**EXERCISE PROMPT**
Under this line sits a listing. Repeat exactly and only its lines from the one holding "row KAZ/081/386: с.Иргели" through the one holding "row order: Адрес"; skip pictures.

-- EXERCISE MATERIALS follows --

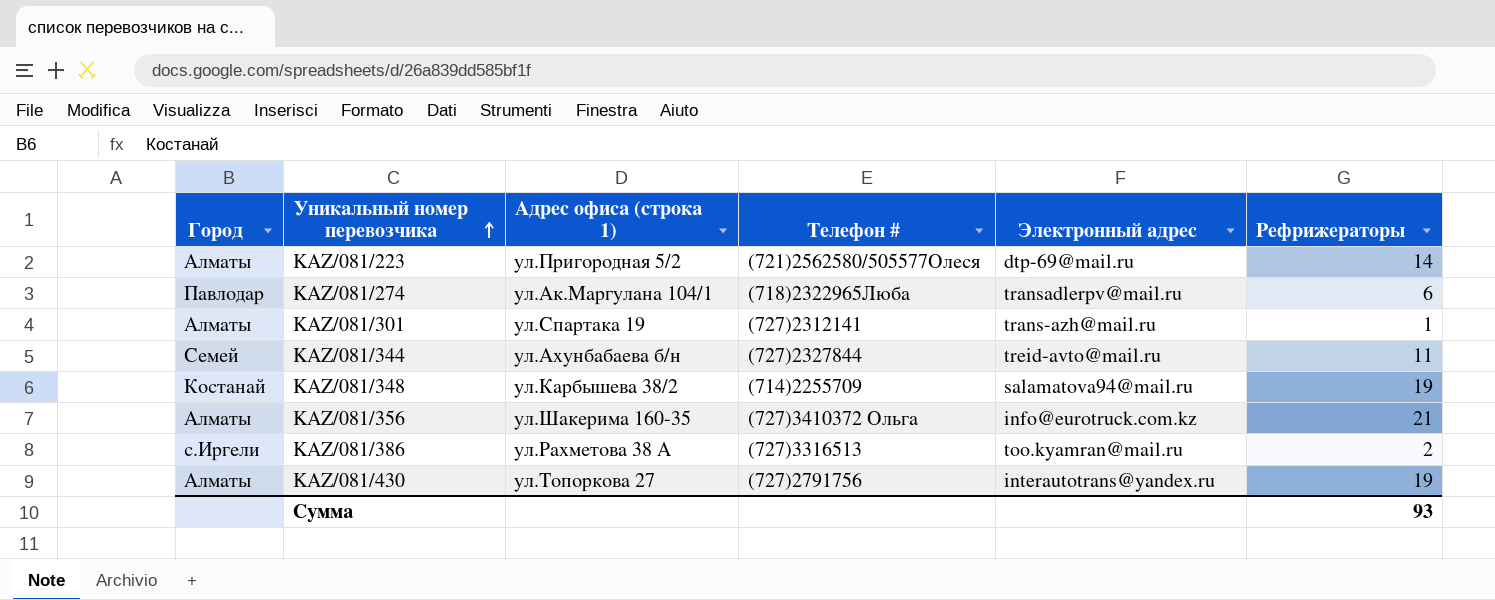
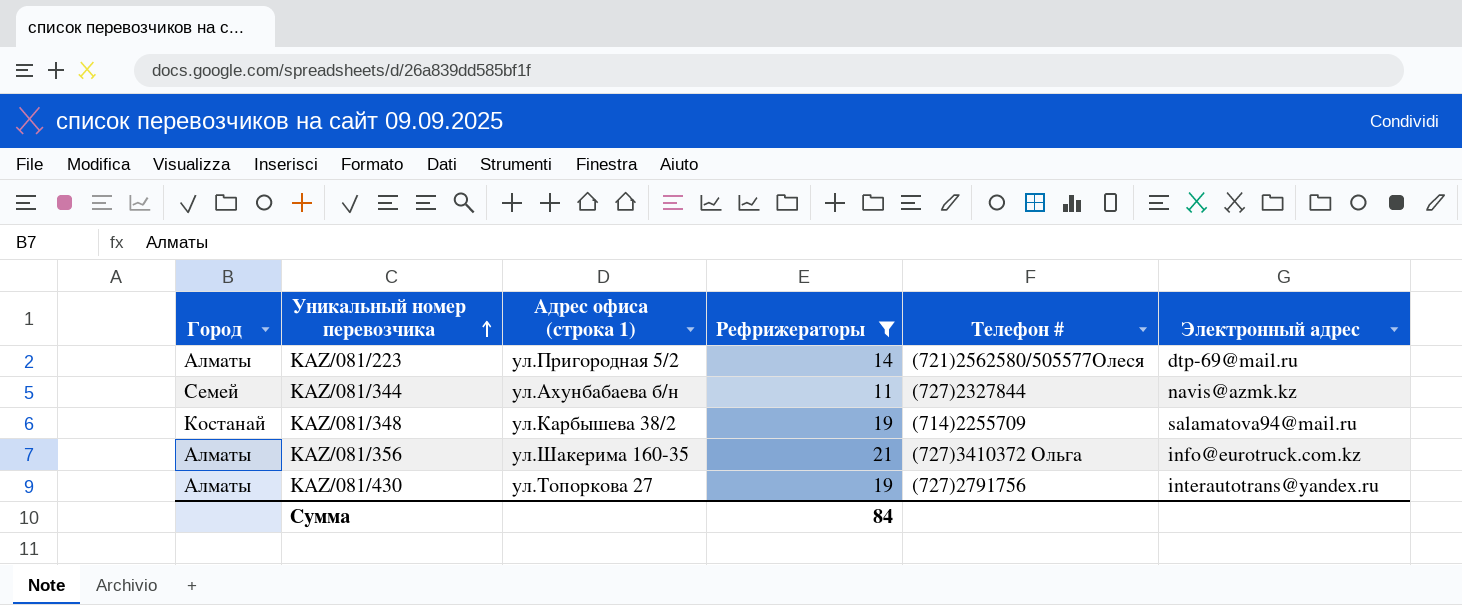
filter: none -> Рефрижераторы >= 11
column Рефрижераторы | position: 6 -> 4
KAZ/081/344 | Электронный адрес: treid-avto@mail.ru -> navis@azmk.kz
Сумма | Рефрижераторы: 93 -> 84

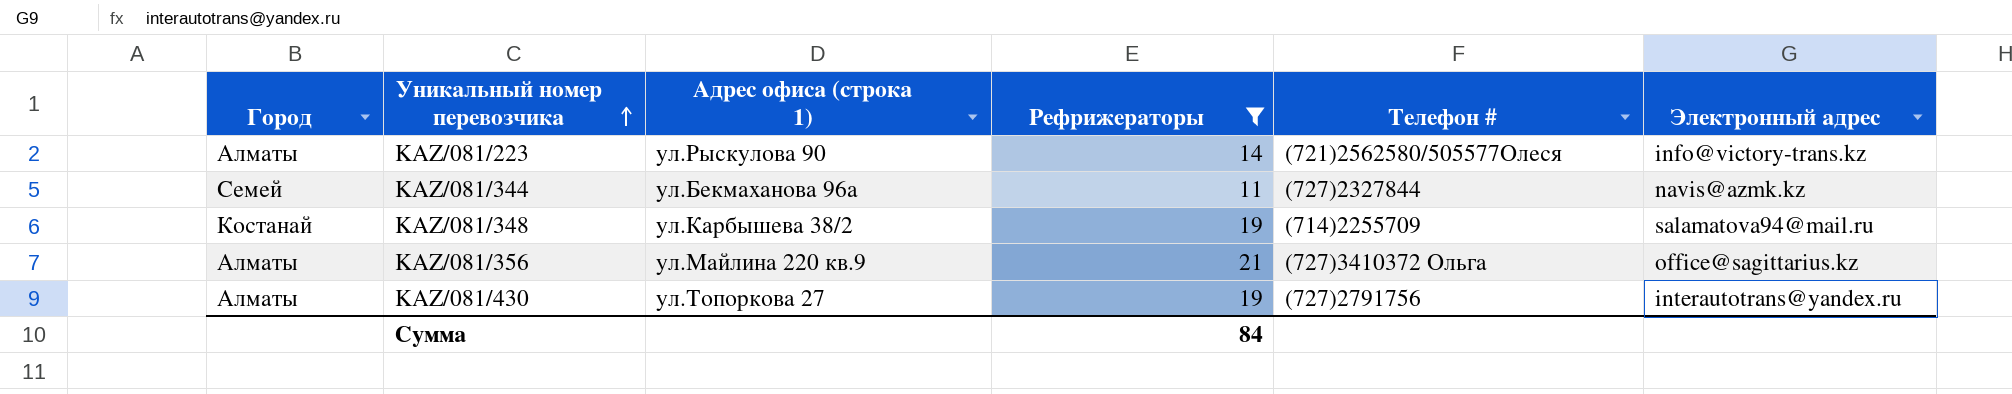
KAZ/081/223 | Адрес офиса (строка 1): ул.Пригородная 5/2 -> ул.Рыскулова 90
KAZ/081/223 | Электронный адрес: dtp-69@mail.ru -> info@victory-trans.kz
KAZ/081/344 | Адрес офиса (строка 1): ул.Ахунбабаева б/н -> ул.Бекмаханова 96а
KAZ/081/356 | Адрес офиса (строка 1): ул.Шакерима 160-35 -> ул.Майлина 220 кв.9
KAZ/081/356 | Электронный адрес: info@eurotruck.com.kz -> office@sagittarius.kz

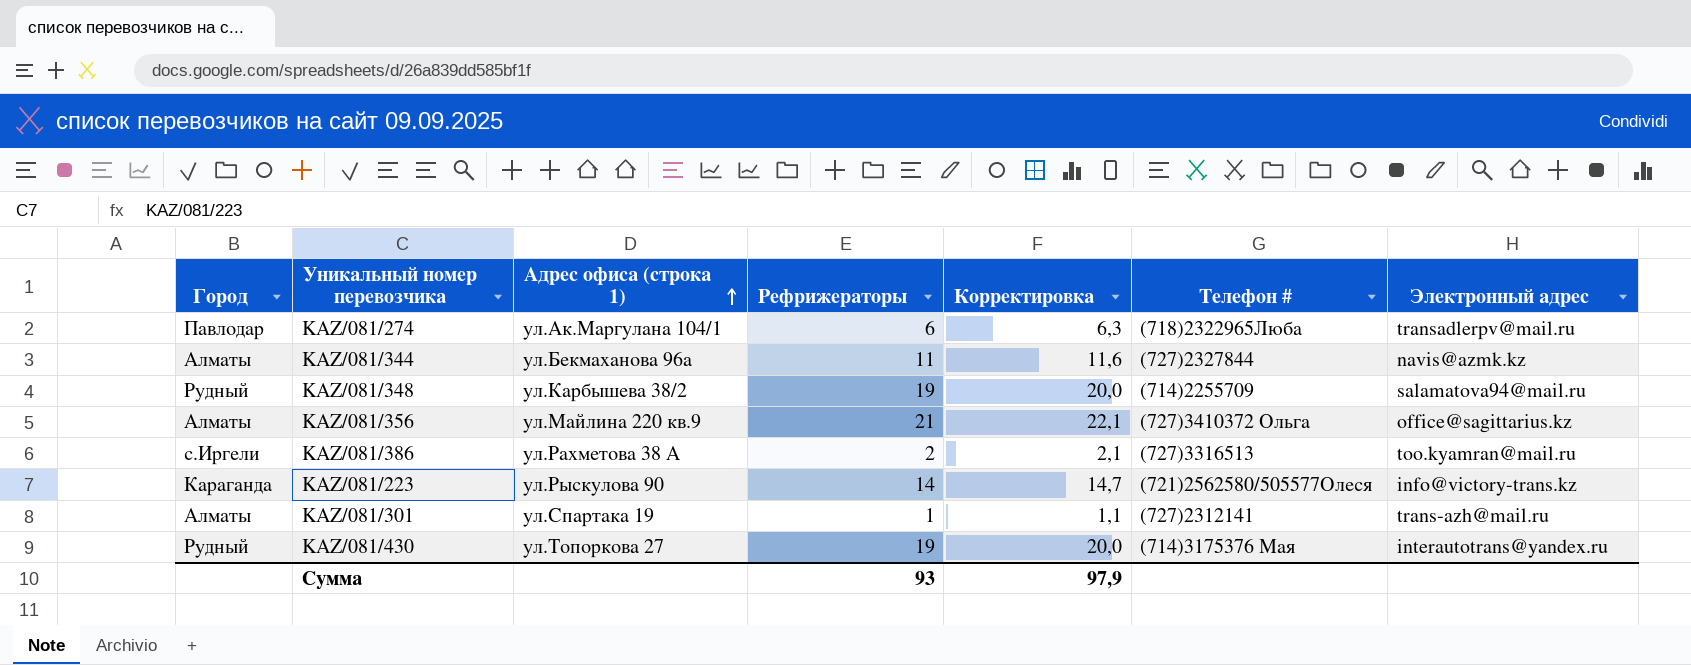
filter: Рефрижераторы >= 11 -> none
row order: Уникальный номер перевозчика ascending -> Адрес офиса (строка 1) ascending
column Корректировка | formula: none -> [Рефрижераторы] * 1,05
KAZ/081/344 | Город: Семей -> Алматы
KAZ/081/348 | Город: Костанай -> Рудный
KAZ/081/223 | Город: Алматы -> Караганда
KAZ/081/430 | Город: Алматы -> Рудный
KAZ/081/430 | Телефон #: (727)2791756 -> (714)3175376 Мая
Сумма | Рефрижераторы: 84 -> 93

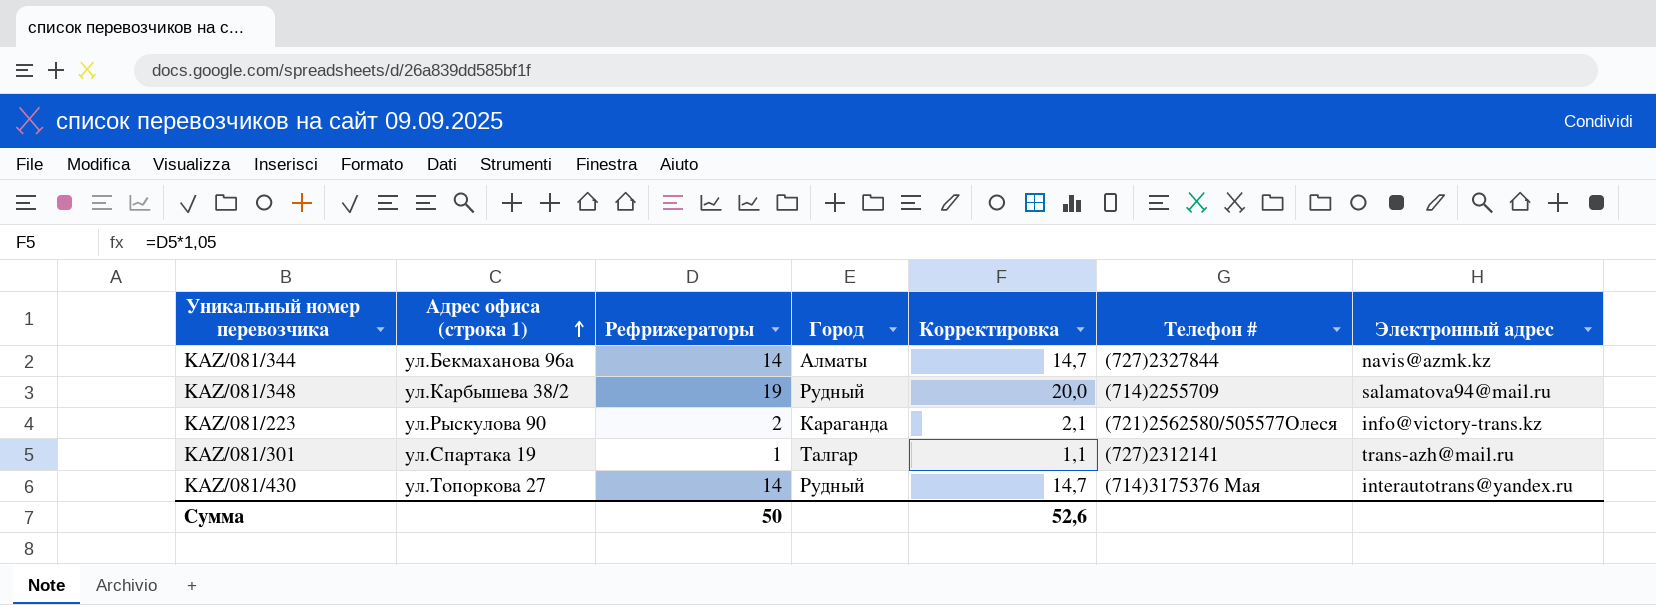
column Город | position: 1 -> 4
row KAZ/081/274: Павлодар | ул.Ак.Маргулана 104/1 | 6 | 6,3 | (718)2322965Люба | transadlerpv@mail.ru -> none
row KAZ/081/356: Алматы | ул.Майлина 220 кв.9 | 21 | 22,1 | (727)3410372 Ольга | office@sagittarius.kz -> none
row KAZ/081/386: с.Иргели | ул.Рахметова 38 А | 2 | 2,1 | (727)3316513 | too.kyamran@mail.ru -> none
KAZ/081/344 | Рефрижераторы: 11 -> 14
KAZ/081/344 | Корректировка: 11,6 -> 14,7
KAZ/081/223 | Рефрижераторы: 14 -> 2
KAZ/081/223 | Корректировка: 14,7 -> 2,1
KAZ/081/301 | Город: Алматы -> Талгар
KAZ/081/430 | Рефрижераторы: 19 -> 14
KAZ/081/430 | Корректировка: 20,0 -> 14,7
Сумма | Рефрижераторы: 93 -> 50
Сумма | Корректировка: 97,9 -> 52,6

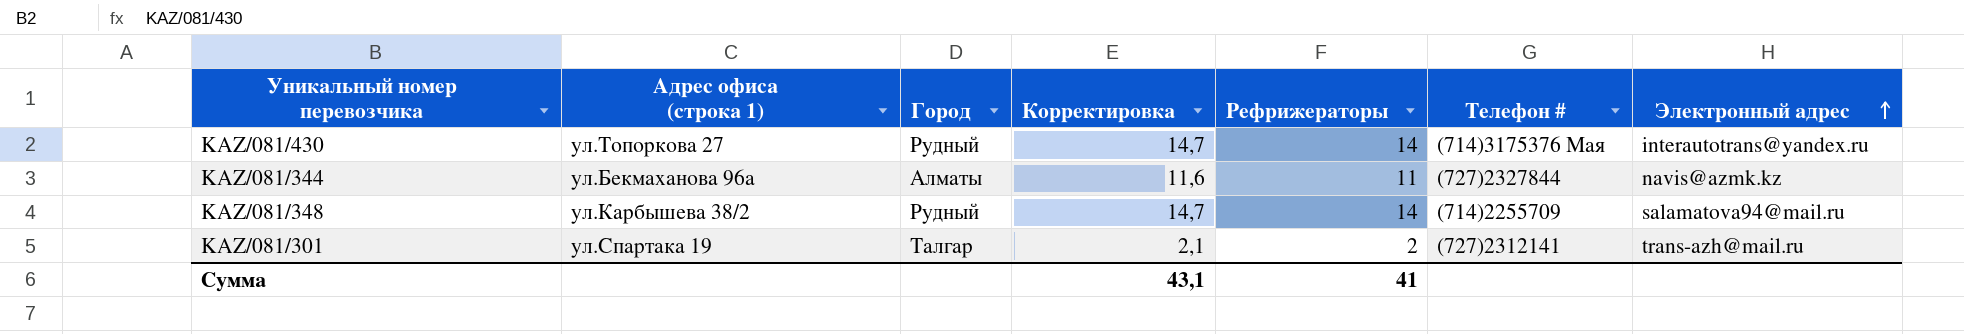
row order: Адрес офиса (строка 1) ascending -> Электронный адрес ascending
column Рефрижераторы | position: 3 -> 5
row KAZ/081/223: ул.Рыскулова 90 | 2 | Караганда | 2,1 | (721)2562580/505577Олеся | info@victory-trans.kz -> none
KAZ/081/344 | Корректировка: 14,7 -> 11,6
KAZ/081/344 | Рефрижераторы: 14 -> 11
KAZ/081/348 | Корректировка: 20,0 -> 14,7
KAZ/081/348 | Рефрижераторы: 19 -> 14
KAZ/081/301 | Корректировка: 1,1 -> 2,1
KAZ/081/301 | Рефрижераторы: 1 -> 2
Сумма | Корректировка: 52,6 -> 43,1
Сумма | Рефрижераторы: 50 -> 41

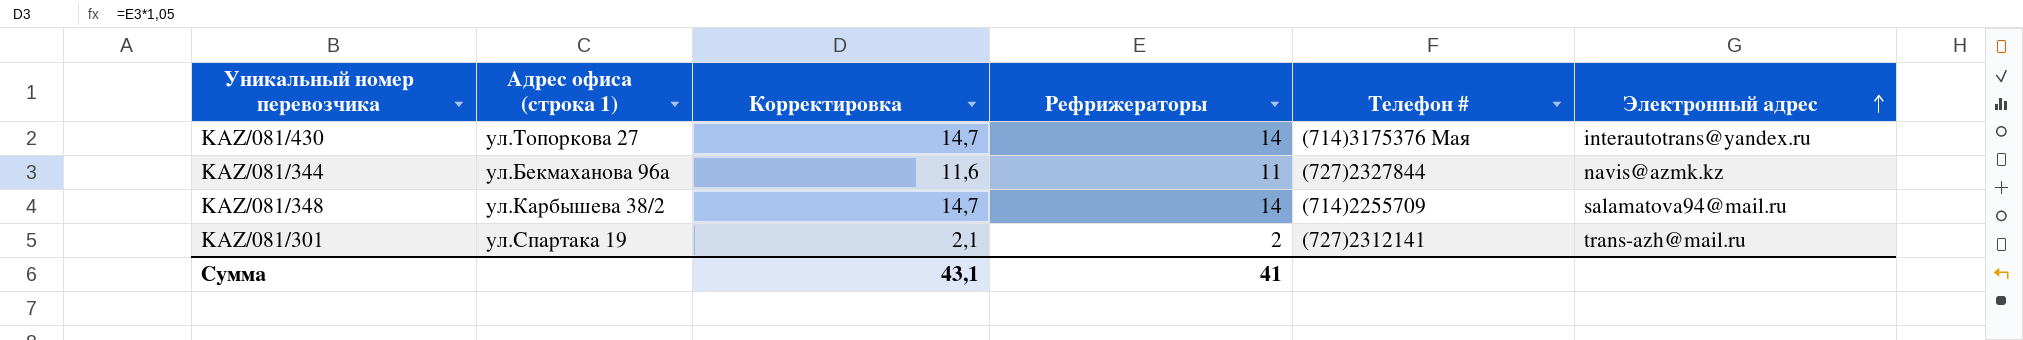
column Город | position: 3 -> none

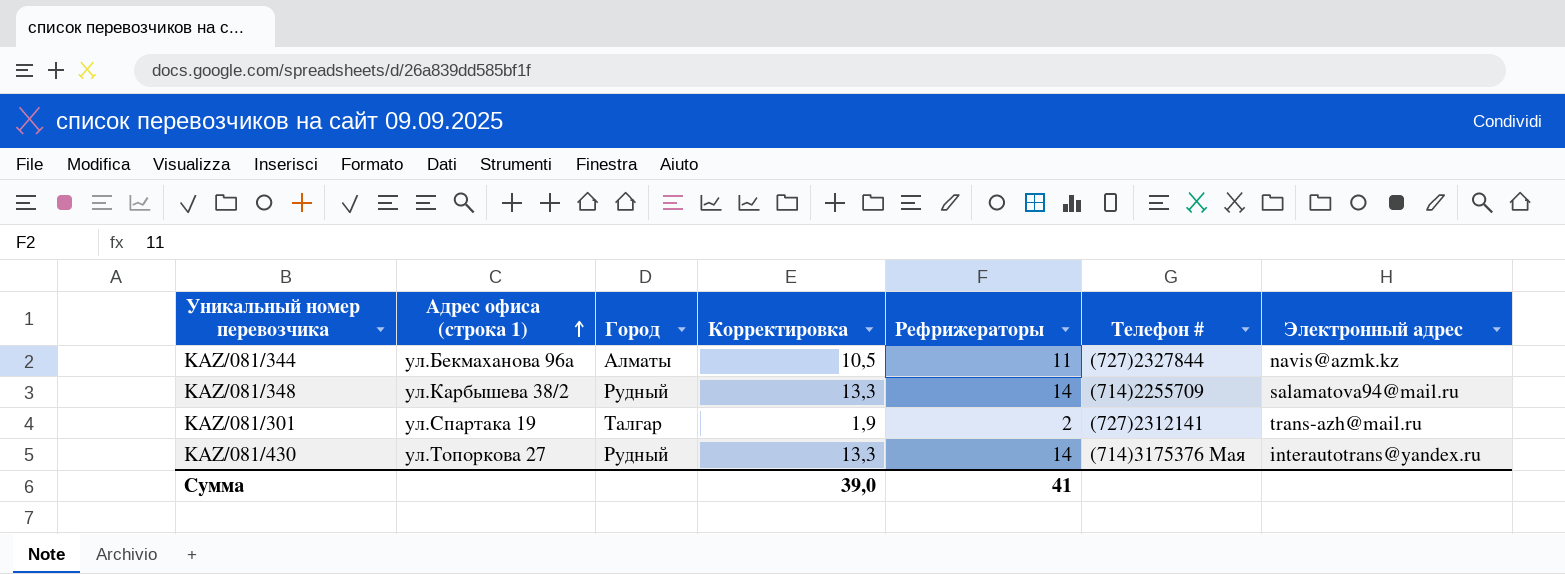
row order: Электронный адрес ascending -> Адрес офиса (строка 1) ascending
column Город | position: none -> 3
column Корректировка | formula: [Рефрижераторы] * 1,05 -> [Рефрижераторы] * 0,95
Сумма | Корректировка: 43,1 -> 39,0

-- EXERCISE MATERIALS concluded --

**EXERCISE RESULT**
row KAZ/081/386: с.Иргели | ул.Рахметова 38 А | 2 | 2,1 | (727)3316513 | too.kyamran@mail.ru -> none
KAZ/081/344 | Рефрижераторы: 11 -> 14
KAZ/081/344 | Корректировка: 11,6 -> 14,7
KAZ/081/223 | Рефрижераторы: 14 -> 2
KAZ/081/223 | Корректировка: 14,7 -> 2,1
KAZ/081/301 | Город: Алматы -> Талгар
KAZ/081/430 | Рефрижераторы: 19 -> 14
KAZ/081/430 | Корректировка: 20,0 -> 14,7
Сумма | Рефрижераторы: 93 -> 50
Сумма | Корректировка: 97,9 -> 52,6

row order: Адрес офиса (строка 1) ascending -> Электронный адрес ascending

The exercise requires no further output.